### DATA FOR THIS EXERCISE

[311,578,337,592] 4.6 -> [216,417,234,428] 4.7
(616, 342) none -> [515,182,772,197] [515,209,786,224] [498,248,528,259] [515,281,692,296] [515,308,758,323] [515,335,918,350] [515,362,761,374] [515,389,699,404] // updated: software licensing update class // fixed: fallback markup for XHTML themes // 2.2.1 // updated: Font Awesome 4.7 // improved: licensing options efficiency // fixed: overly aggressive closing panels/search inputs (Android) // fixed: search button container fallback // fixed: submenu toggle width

--

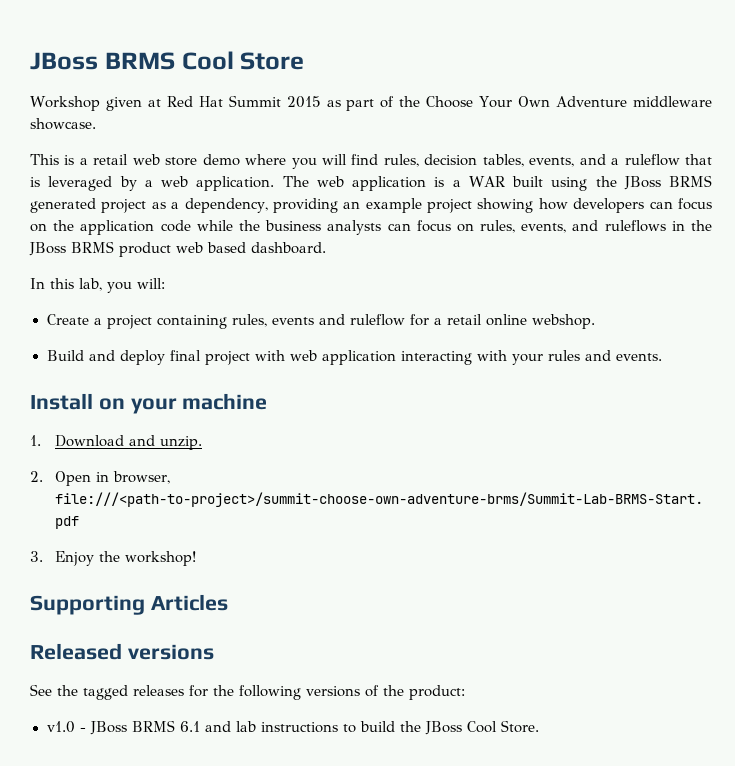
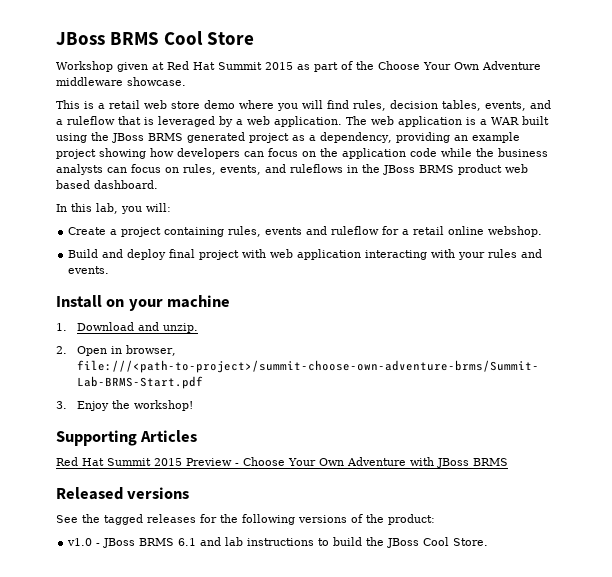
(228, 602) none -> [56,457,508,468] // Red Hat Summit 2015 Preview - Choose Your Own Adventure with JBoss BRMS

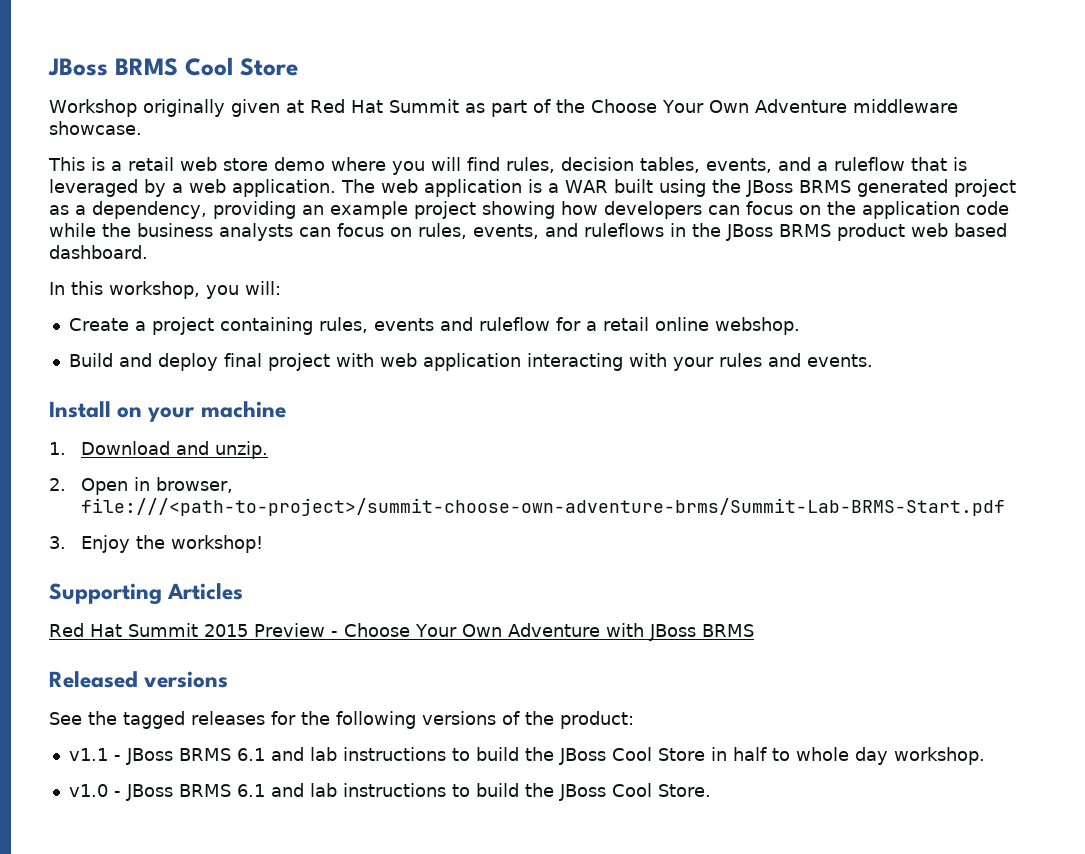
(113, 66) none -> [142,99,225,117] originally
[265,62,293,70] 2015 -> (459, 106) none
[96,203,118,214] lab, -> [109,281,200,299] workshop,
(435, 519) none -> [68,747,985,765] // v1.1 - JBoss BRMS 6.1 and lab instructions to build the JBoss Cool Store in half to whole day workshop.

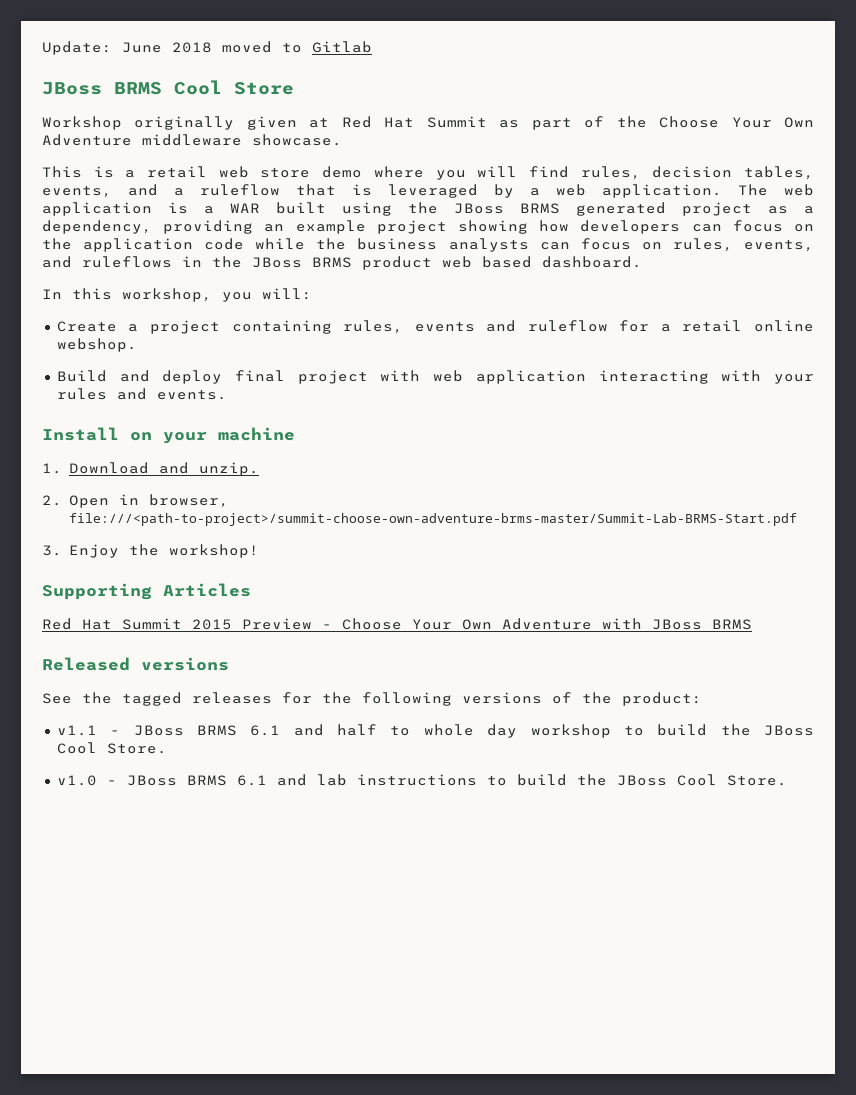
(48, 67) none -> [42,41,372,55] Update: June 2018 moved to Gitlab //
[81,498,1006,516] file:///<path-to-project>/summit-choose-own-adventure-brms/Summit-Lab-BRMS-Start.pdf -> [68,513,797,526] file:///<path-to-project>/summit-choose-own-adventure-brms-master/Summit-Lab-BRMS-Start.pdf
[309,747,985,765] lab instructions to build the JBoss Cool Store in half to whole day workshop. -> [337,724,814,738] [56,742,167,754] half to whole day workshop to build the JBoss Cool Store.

...

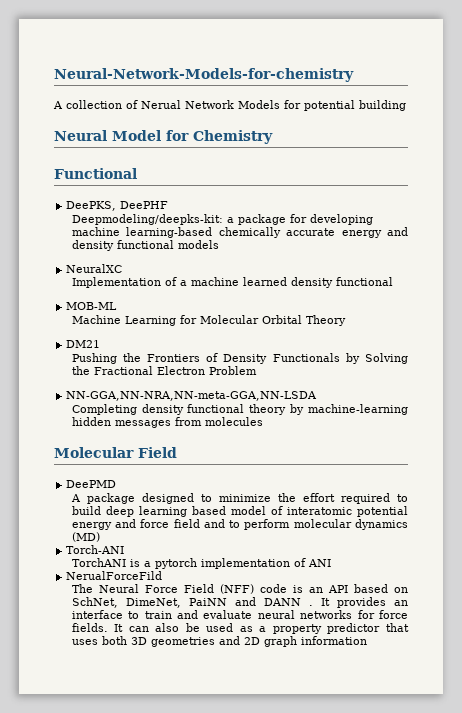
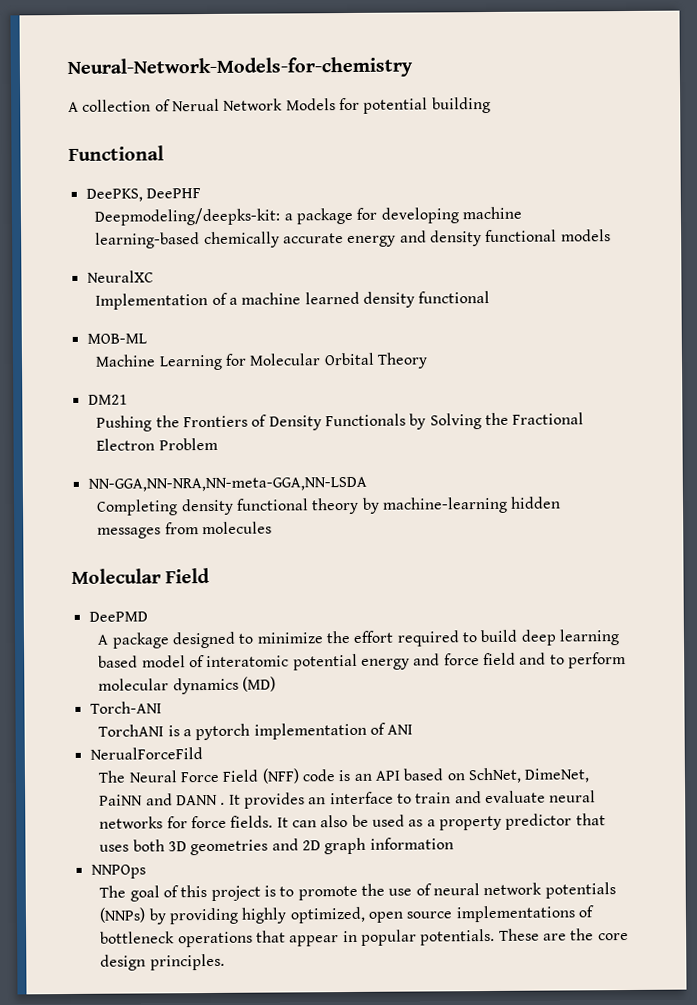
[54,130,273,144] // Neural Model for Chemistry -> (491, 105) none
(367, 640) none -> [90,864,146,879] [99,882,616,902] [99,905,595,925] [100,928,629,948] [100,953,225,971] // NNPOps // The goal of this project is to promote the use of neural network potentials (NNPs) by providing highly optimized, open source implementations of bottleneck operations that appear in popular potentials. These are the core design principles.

### WHAT YOU ARE ASKED TO DO
Your answer should be the lines above from the one containing "[311,578,337,592] 4.6 ->" through the one containing "(616, 342) none", copied exactly and with both ends kept.

### TASK OUTPUT
[311,578,337,592] 4.6 -> [216,417,234,428] 4.7
(616, 342) none -> [515,182,772,197] [515,209,786,224] [498,248,528,259] [515,281,692,296] [515,308,758,323] [515,335,918,350] [515,362,761,374] [515,389,699,404] // updated: software licensing update class // fixed: fallback markup for XHTML themes // 2.2.1 // updated: Font Awesome 4.7 // improved: licensing options efficiency // fixed: overly aggressive closing panels/search inputs (Android) // fixed: search button container fallback // fixed: submenu toggle width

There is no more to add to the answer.